A higher burden of atherosclerosis, lipid abnormalities, statin intolerance, and ezetimibe use at baseline was seen in individuals initiated on PCSK9i and/or EPA. Persons on SGLT2i and/or GLP-1 RA had higher rates of diabetes, higher HgbA1C levels, more metformin use, and higher rates of obesity. Persons on SGTL2i displayed the highest baseline rates of heart failure and chronic kidney disease. Persons on GLP-1 RA had the highest initial weight and BMI values. Persons initiated on treatment with EPA, SGLT2i, or GLP-1 RA were more likely to have been treated with a pharmacotherapy with new evidence-based cardiovascular indications at baseline (prior to the study period) compared to those who initiated treatment with a PCSK9i.

3.2. Medication access

For the total cohort, access to these medications required prior authorizations in 64.7% of cases and subsequent insurance appeals in 17.5% (Table 3). The median (IQR) time to approval was 2 (0–10.8) days and time to medication start was 12 days [[6], [7], [8], [9], [10], [11], [12], [13], [14], [15], [16], [17], [18], [19], [20], [21], [22], [23], [24], [25], [26], [27], [28], [29], [30]]. Financial assistance in the form of copay cards and patient assistance programs were successfully utilized in 27.8% and 9.4% of patients, respectively. In nearly three quarters of cases, some form of provider intervention was required (prior authorization submission, appeal, and/or utilization of financial assistance resources) (Fig. 1). In total, 75.9% of cases were initiated and continued on the new cardiovascular pharmacotherapy, with the most common reason for non-adherence being cost (15.9%).

Table 3.

Medication access, tolerability, and outcomes.

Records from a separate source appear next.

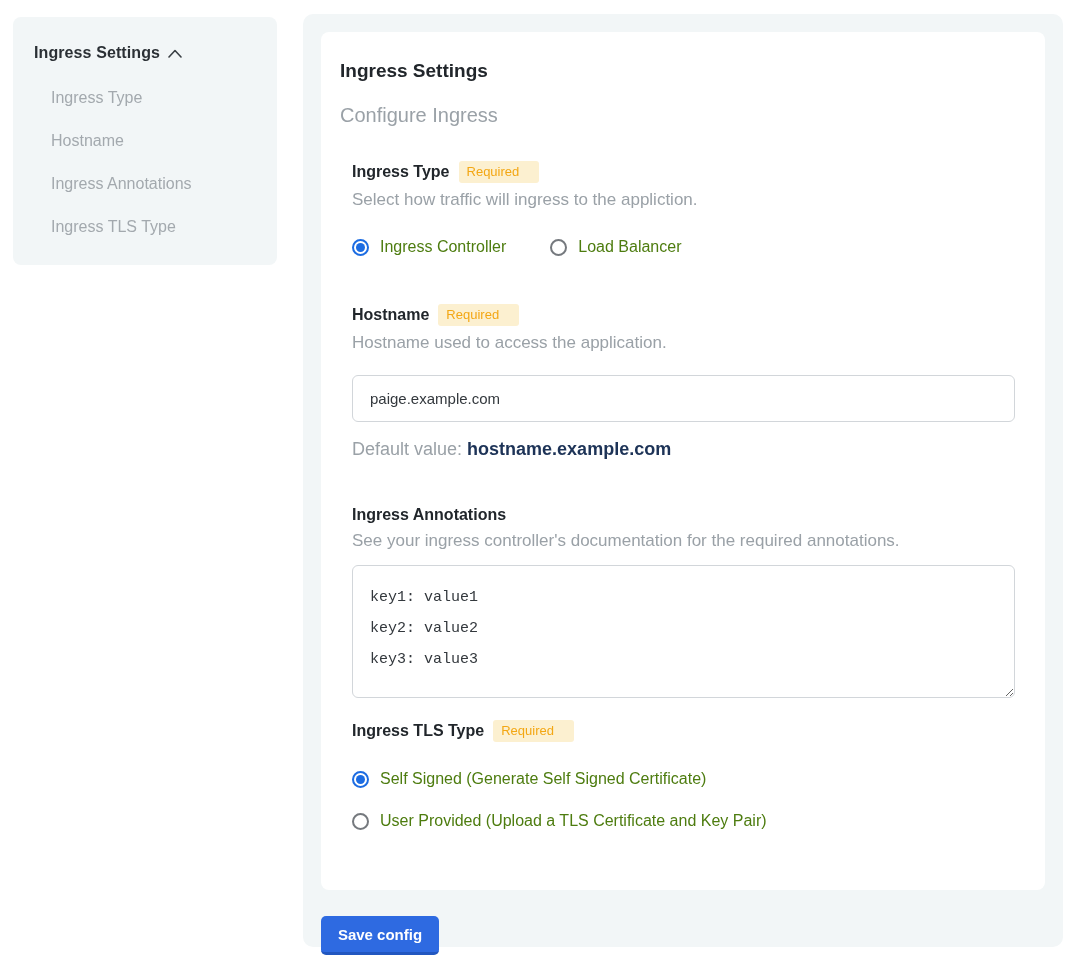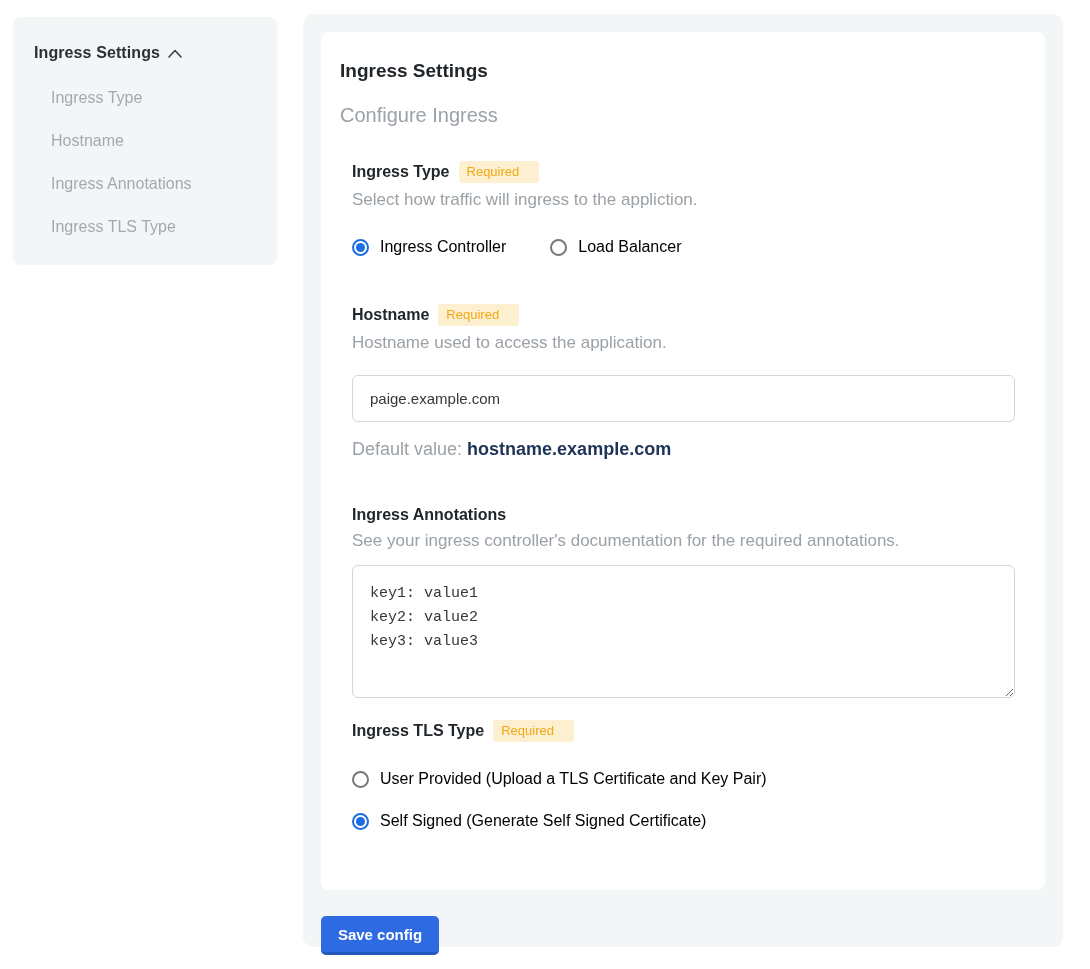"Ingress Controller" .radio-option { color: #000000 -> #4d7c0f }
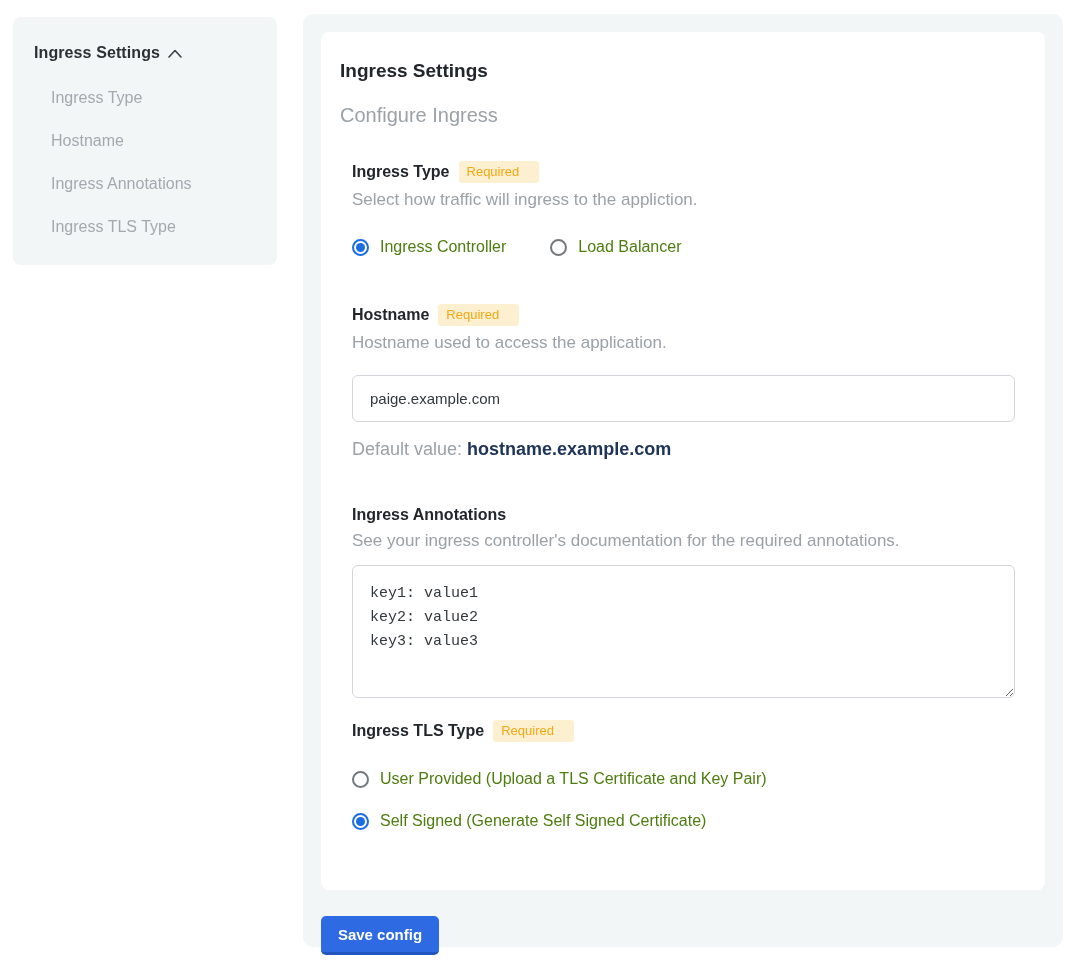"key1: value1" .annotations-textarea { line-height: 24px -> 31px }
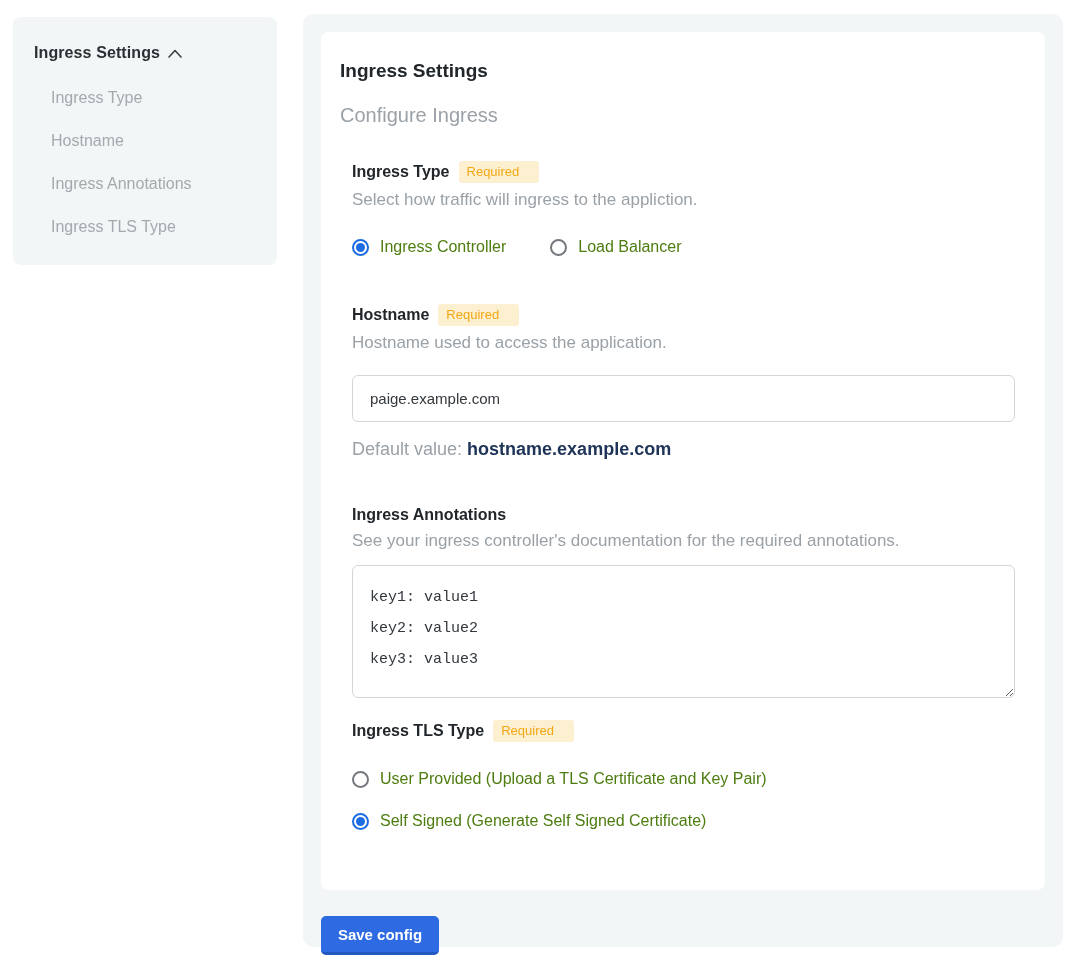"User Provided (Upload a TLS" label.radio-option { order: before "Self Signed (Generate Self Signed" -> after "Self Signed (Generate Self Signed" }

Variable Combined Cohort PCSK9i
Cohort		 EPA Cohort SGLT2i Cohort GLP-1 RA
Cohort
N 320 93 131 46 50
Taking the medication, N (%) 243 (75.9) 87 (93.5) 87 (66.4) 34 (73.9) 35 (70)
Reason for not taking, N (%)
Cost 51 (15.9) 2 (2.2) 36 (27.5) 2 (4.3) 11 (22)
Side effects 15 (4.7) 2 (2.2) 6 (4.6) 4 (8.7) 3 (6)
Patient preference 9 (2.8) 2 (2.2) 2 (1.5) 4 (8.7) 1 (2)
Discontinued by provider 2 (0.6) 0 (0) 0 (0) 2 (4.3) 0 (0)
Insurance type, N (%)
Commercial 154 (48.1) 53 (57) 64 (48.9) 16 (34.8) 21 (42)
Medicare 113 (35.3) 30 (32.3) 48 (36.6) 16 (34.8) 19 (38)
Medicaid 40 (12.5) 7 (7.5) 11 (8.4) 12 (26.1) 10 (20)
VA 9 (2.8) 1 (1.1) 6 (4.6) 2 (4.3) 0 (0)
Uninsured 4 (1.3) 2 (2.2) 2 (1.5) 0 (0) 0 (0)
Prior authorization, N (%) 207 (64.7) 90 (96.8) 75 (57.3) 20 (43.5) 22 (44)
Appeals, N (%) 56 (17.5) 16 (17.2) 26 (19.8) 5 (10.9) 9 (18)
Time to approval, days (median [IQR]) 2 (0–10.8) 5 (2–9.5) 2 (0–14) 1 (0–6) 0 (0–14.5)
Medication cost, $ (median [IQR])
Drug cost 595 (400–600) 595 (595–595) 400 (392–400) 600 (600–619.3) 980 (953–997)
Insurance copay 70.5 (8–193.3) 93 (30–180) 88 (17.5–310) 9.5 (0–86.8) 41 (0–266.8)
Patient out-of-pocket cost 7 (0–81) 3.8 (0–5) 9 (2.3–164) 0 (0–28.9) 25 (0–155)
Financial assistance, N (%)
Copay card 89 (27.8) 41 (44.1) 35 (26.7) 5 (10.9) 8 (16)
Patient assistance program 30 (9.4) 13 (14) 14 (10.7) 1 (2.2) 2 (4)
Any insurance or cost intervention, N (%) 236 (73.8) 93 (100) 93 (71) 23 (50) 27 (54)
Side effects, N (%)a 73 (28.3) 37 (41.6) 12 (12.9) 9 (23.7) 15 (39.5)
Discontinued due to side effects, N (%)a 15 (5.8) 2 (2.2) 6 (6.5) 4 (10.5) 3 (7.9)
Any insurance, cost, or side effect intervention, N (%) 250 (78.1) 93 (100) 94 (71.8) 28 (60.9) 35 (70)
CV event on therapy, N (%)a 7 (2.7) 4 (4.5) 0 (0) 3 (7.9) 0 (0)
ASCVD 5 (1.9) 4 (4.5) 0 (0) 1 (2.6) 0 (0)
HHF 2 (0.8) 0 (0) 0 (0) 2 (5.3) 0 (0)
CV death 0 (0) 0 (0) 0 (0) 0 (0) 0 (0)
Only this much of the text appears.